O fato, profundamente lamentável, aconteceu na Vara do Trabalho de Ipiaú, BA.
O personagem central da historieta é uma pessoa altamente moralista, que se acha o rei da cocada preta e, portanto, o mais perfeito dos seres humanos, que não perdoa os erros de ninguém.
Apesar da perplexidade de todos os funcionários, o cidadão recebeu, sem pestanejar, e com a cara mais limpa do mundo, o mencionado presente.
Só que não poderia fazê-lo, porque há uma lei que impede o funcionário público de aceitar presentes de certa monta. Poderia ser enquadrado, portanto, em crime de corrupção passiva e infração disciplinar.
E, o mais grave de tudo, é o seguinte: quem fez a oferta era dono de uma empresa que tinha contra ela dezenas de reclamações tramitando na referida Vara do Trabalho onde o dito cujo era Juiz titular.
O fato mais escandaloso, no entanto, aconteceu tempos depois.
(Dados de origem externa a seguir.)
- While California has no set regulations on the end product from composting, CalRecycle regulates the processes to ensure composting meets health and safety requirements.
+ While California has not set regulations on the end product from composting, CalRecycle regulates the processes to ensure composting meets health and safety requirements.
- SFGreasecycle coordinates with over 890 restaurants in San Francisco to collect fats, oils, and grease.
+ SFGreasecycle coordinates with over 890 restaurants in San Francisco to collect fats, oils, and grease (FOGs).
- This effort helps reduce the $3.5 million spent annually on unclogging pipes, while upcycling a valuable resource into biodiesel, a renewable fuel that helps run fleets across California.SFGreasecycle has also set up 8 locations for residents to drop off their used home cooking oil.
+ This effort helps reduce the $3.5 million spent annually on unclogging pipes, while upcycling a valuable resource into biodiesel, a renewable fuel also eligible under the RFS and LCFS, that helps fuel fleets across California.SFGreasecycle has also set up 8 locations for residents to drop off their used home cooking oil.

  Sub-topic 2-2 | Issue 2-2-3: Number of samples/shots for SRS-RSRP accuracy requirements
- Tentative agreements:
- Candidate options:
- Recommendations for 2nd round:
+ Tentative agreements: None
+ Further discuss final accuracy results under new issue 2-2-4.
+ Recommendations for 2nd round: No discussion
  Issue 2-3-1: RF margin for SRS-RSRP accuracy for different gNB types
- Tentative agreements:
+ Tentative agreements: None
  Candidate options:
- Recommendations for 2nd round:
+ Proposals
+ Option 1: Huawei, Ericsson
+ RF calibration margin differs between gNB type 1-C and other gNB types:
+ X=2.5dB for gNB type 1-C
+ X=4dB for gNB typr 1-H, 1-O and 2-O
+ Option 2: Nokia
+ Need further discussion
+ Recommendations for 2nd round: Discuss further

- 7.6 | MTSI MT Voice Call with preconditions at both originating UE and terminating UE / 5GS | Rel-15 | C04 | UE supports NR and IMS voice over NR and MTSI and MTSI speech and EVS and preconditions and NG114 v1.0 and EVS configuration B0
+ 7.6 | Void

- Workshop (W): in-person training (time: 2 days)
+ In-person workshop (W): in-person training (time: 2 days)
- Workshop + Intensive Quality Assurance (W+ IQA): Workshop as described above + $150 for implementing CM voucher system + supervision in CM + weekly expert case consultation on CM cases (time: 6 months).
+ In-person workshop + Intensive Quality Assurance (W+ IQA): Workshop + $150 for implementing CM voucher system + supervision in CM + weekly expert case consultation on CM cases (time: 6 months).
Foi homologado um acordo altamente danoso ao reclamante (mais ou menos 40% do valor a que teria direito), que, por sinal, não estava acompanhado de advogado, uma exigência legal. Aposto que o leitor inteligente já adivinhou qual era a empresa-reclamada!
É isso mesmo, o falso moralista, quando cometeu tamanho desatino, ainda deveria estar com gosto de camarão na boca. Sem nenhum escrúpulo ou senso de justiça, prejudicou demais uma pessoa pobre, humilde e indefesa. Enfim, foi covarde e desonesto.
Será que essa criatura sabe os significados exatos das palavras ÉTICA, COMPOSTURA e JUSTIÇA? E sua consciência — se é que a tem — como estará hoje?
Coincidência ou não, era radicalmente contra o controle externo da Justiça do Trabalho. Agora está explicado o porquê!